In 2003 these limits were set at a minimum of 20% and a maximum of 25%. Since July 1, 2007 the mandatory blend is 25% of anhydrous ethanol and 75% gasoline or E25 blend.
The Brazilian car manufacturing industry developed flexible-fuel vehicles that can run on any proportion of gasoline (E20-E25 blend) and hydrous ethanol (E100).
Introduced in the market in 2003, flex vehicles became a commercial success, reaching a record 92.3% share of all new cars and light vehicle sales for 2009.
By December 2009 they represented 39% of Brazil’s registered Otto cycle light motor vehicle fleet, and the cumulative production of flex-fuel cars and light commercial vehicles reached the milestone of 10 million vehicles in March 2010, and 15.3 million units by March 2012.
By mid-2010 there were 70 flex models available in the market manufactured from 11 major carmakers.
The success of “flex” vehicles, together with the mandatory E25 blend throughout the country, allowed ethanol fuel consumption in the country to achieve a 50% market share of the gasoline-powered fleet in February 2008.

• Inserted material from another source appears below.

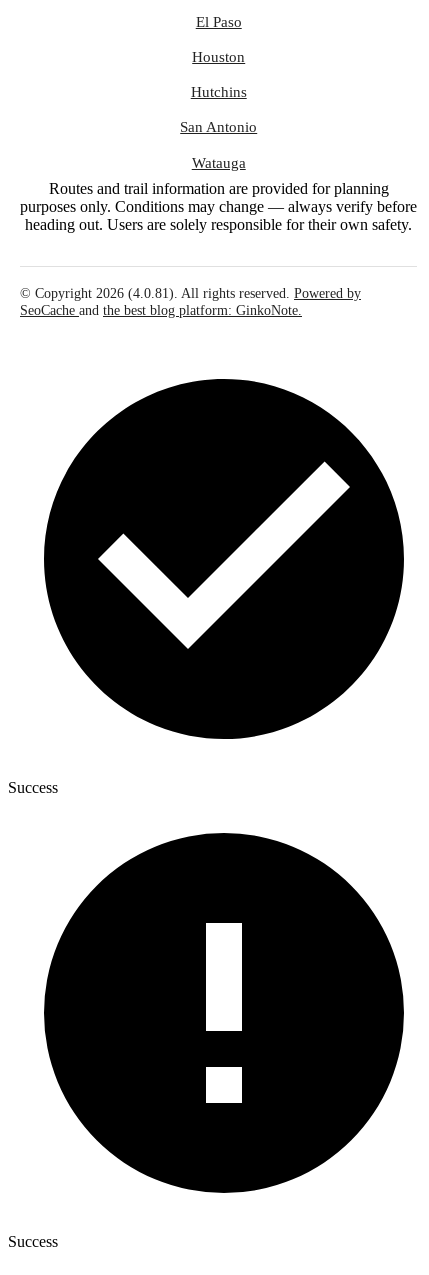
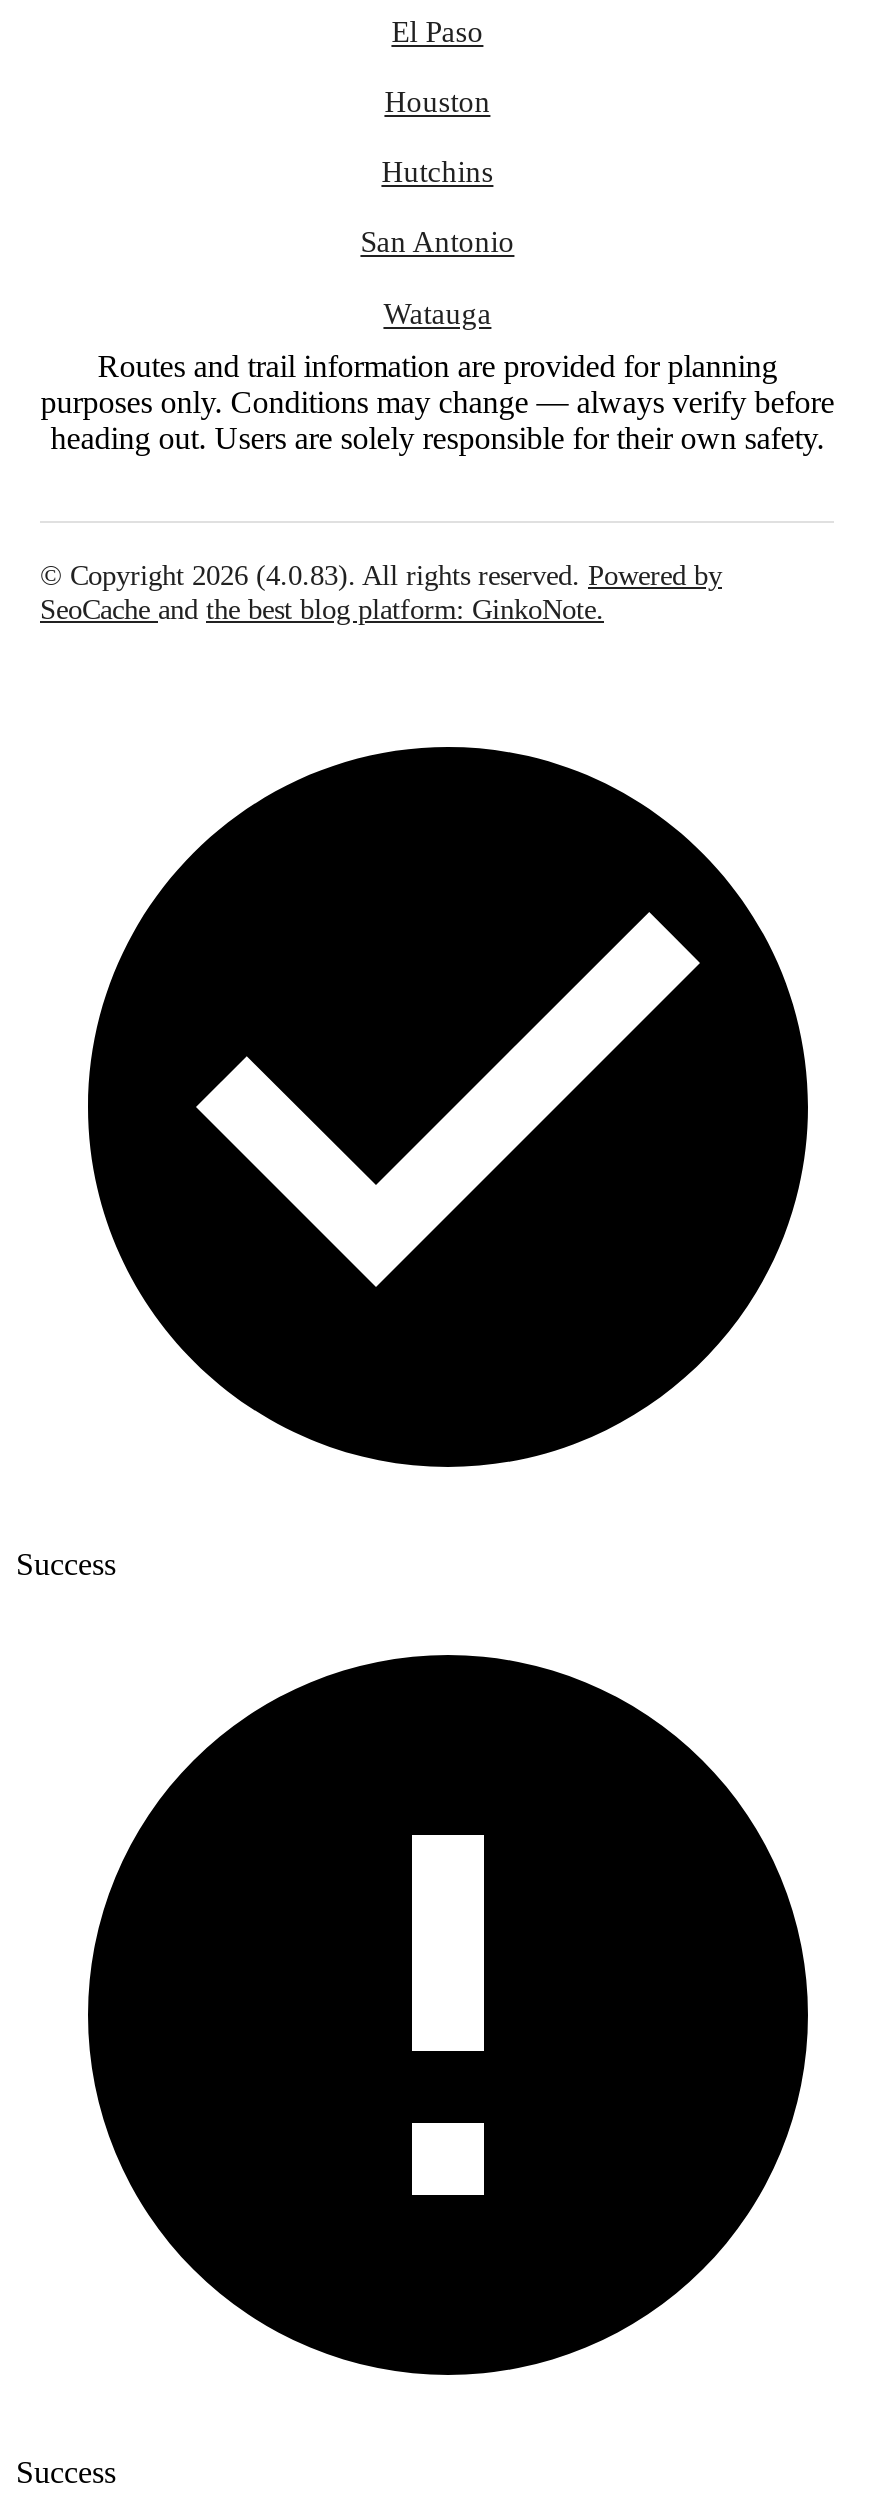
- © Copyright 2026 (4.0.81). All rights reserved. Powered by
+ © Copyright 2026 (4.0.83). All rights reserved. Powered by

In terms of energy equivalent, sugarcane ethanol represented 17.6% of the country’s total energy consumption by the transport sector in 2008. — José Goldemberg, the father of the Brazilian biofuel industry, as quoted by CleanTechnica.com
If all ethanol producers in Brazil follow Raízen’s lead, the country could soon be exporting millions of litres of very pure (clean burning) and very clean (sustainable agriculture practices) ethanol biofuel
As far as the cost is concerned, producing second generation cellulosic oil is more costly than that of ethanol, produced from other sources. Raizen’s Agro-Industrial Director, Joao Alberto Abreu, expects costs to decrease over time as enzymes needed for production become more easily available.
Brazil is the biggest ethanol producer in the world and one of the biggest exporters of biofuel.
Many ethanol producers have been struggling over the past few years but there are encouraging signs as domestic demand for ethanol is on the rise, while the opportunity to export cellulosic ethanol might grow in the near future.
It looks like 2nd generation biofuel production practices have won in Brazil. Competitors will be forced to emulate Raízen’s lead rather than continue to send millions of dollars worth of product up in smoke at each harvest
All in all, a very sweet deal. Congratulations to Shell and Cosan on their Raízen joint venture.